Poetry, Week 7: Sharon Du

 

Nevada Wedding

My cousin said that getting married felt like a cartilage piercing,
it happens so quickly, and then you’re different. After the ceremony,
we drove through Valley of Fire State Park in their rented Chevrolet.
There was no fire, just the softest perianth of sunset –
peach and delphinium sky, nectarine crags, the comet of a plane
trailing into pure cirrus.
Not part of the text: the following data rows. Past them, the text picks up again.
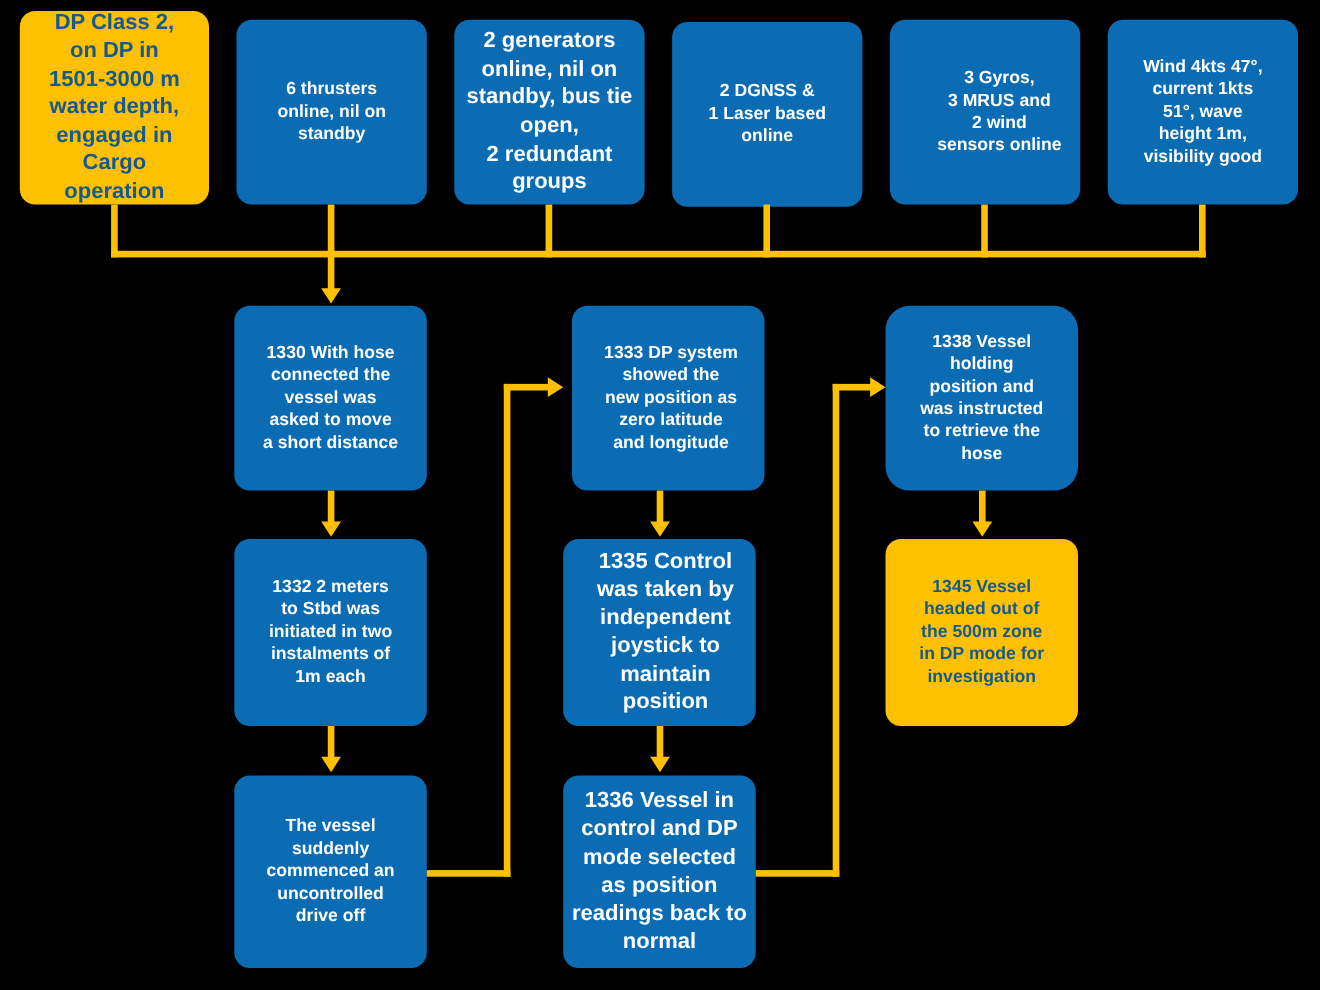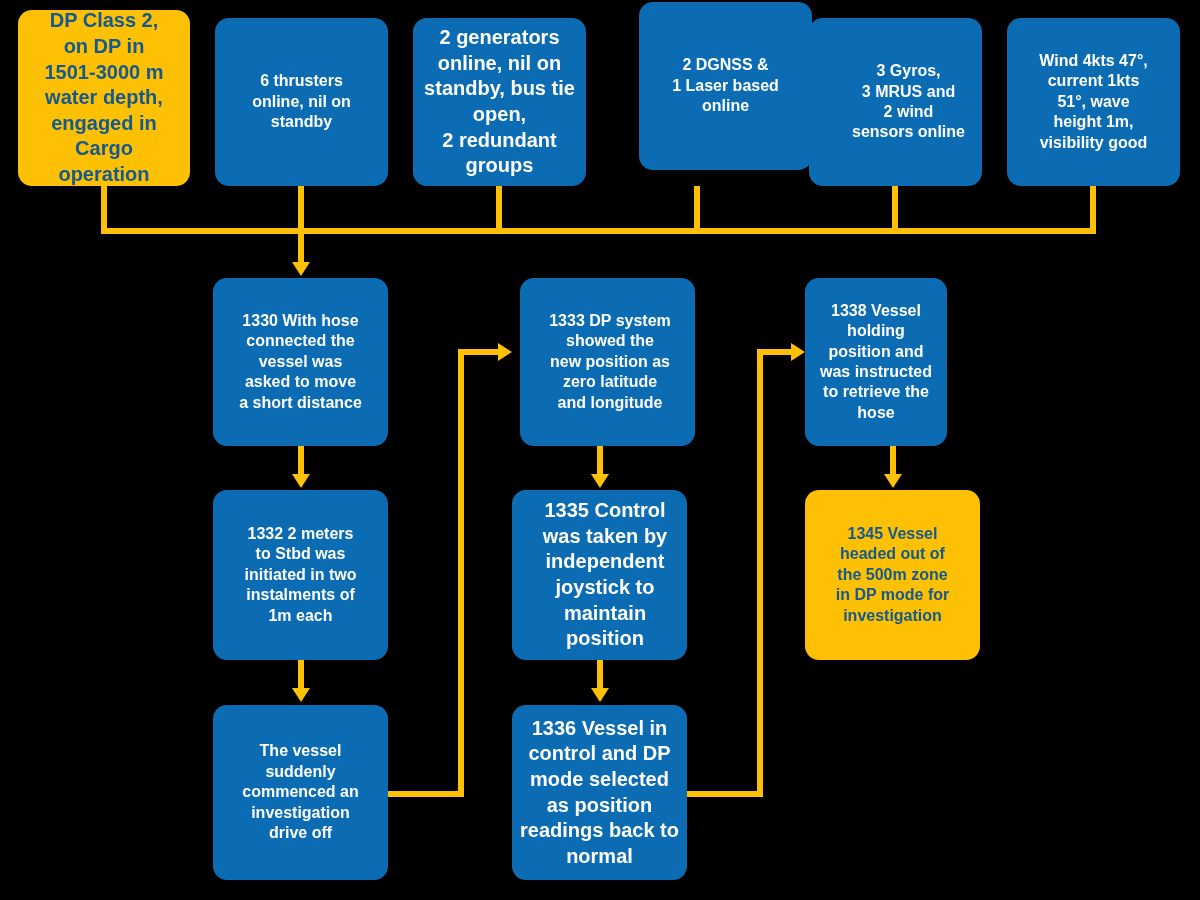--- a/index.html
+++ b/index.html
@@ -92,21 +92,21 @@
 
   <div class="node blue tsize-155" style="left:413px; top:18px; width:173px; height:168px;">
     <span class="txt">2 generators
 online, nil on
 standby, bus tie
 open,
 2 redundant
 groups</span>
   </div>
 
-  <div class="node blue tsize-16" style="left:611px; top:2px; width:173px; height:168px;margin-left:28px;">
+  <div class="node blue tsize-16" style="left:611px; top:20px; width:173px; height:168px;">
     <span class="txt">2 DGNSS &amp;
 1 Laser based
 online</span>
   </div>
 
   <div class="node blue tsize-16" style="left:809px; top:18px; width:173px; height:168px;padding-left:34px;">
     <span class="txt">3 Gyros,
 3 MRUS and
 2 wind
 sensors online</span>
@@ -151,21 +151,21 @@
 1m each</span>
   </div>
 
   <div class="conn v" style="left:298px; top:660px; height:30px;"></div>
   <div class="arrow-down" style="left:292px; top:688px;"></div>
 
   <div class="node blue tsize-16" style="left:213px; top:705px; width:175px; height:175px;">
     <span class="txt">The vessel
 suddenly
 commenced an
-investigation
+uncontrolled
 drive off</span>
   </div>
 
   <div class="conn h" style="left:388px; top:791px; width:76px;"></div>
   <div class="conn v" style="left:458px; top:349px; height:448px;"></div>
   <div class="conn h" style="left:458px; top:349px; width:42px;"></div>
   <div class="arrow-right" style="left:498px; top:343px;"></div>
 
   <div class="node blue tsize-16" style="left:520px; top:278px; width:175px; height:168px;padding-left:13px;">
     <span class="txt">1333 DP system
@@ -197,21 +197,21 @@
 as position
 readings back to
 normal</span>
   </div>
 
   <div class="conn h" style="left:687px; top:791px; width:76px;"></div>
   <div class="conn v" style="left:757px; top:349px; height:448px;"></div>
   <div class="conn h" style="left:757px; top:349px; width:36px;"></div>
   <div class="arrow-right" style="left:791px; top:343px;"></div>
 
-  <div class="node blue tsize-16" style="left:805px; top:278px; width:142px; height:168px;">
+  <div class="node blue tsize-16" style="left:805px; top:278px; width:175px; height:168px;border-radius:22px;">
     <span class="txt">1338 Vessel
 holding
 position and
 was instructed
 to retrieve the
 hose</span>
   </div>
 
   <div class="conn v" style="left:890px; top:446px; height:30px;"></div>
   <div class="arrow-down" style="left:884px; top:474px;"></div>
I told you that to be in love is to notice.
Her husband moves for the bottle whenever her glass is empty
and neither of them told the officiant how they met. 
I can be in love again of course,
with the eolian sand, pinkish in fresh exposures.


Hisarlik

Sure, I miss it. Smoking a cigarette on the porch,
listening to how you want to crawl inside
the New York girl’s bones. Her family runs a restaurant
in Arkansas, she’s spent years inside chest cavities,
she didn’t like that song about obsession. So maybe
she knows that love is archaeological, a wish
made upon dirt. You’re twenty-eight, and you
still think it’s German dynamite through Troy.
Kindness, by contrast, is forensic. Listen to this –
your soul is in the wind, and not the windows.
This is a carpenter bee, this is an ostrich, it is
Kant that you’re trying to refer to.


Sharon Du is a Han Chinese person who was raised on unceded Wurundjeri land. They are currently studying at Yale Law School. Their poetry has also appeared in Meanjin, West Trade Review, Poetry Online and Cordite Poetry Review. Their debut chapbook is forthcoming with Quarterly West.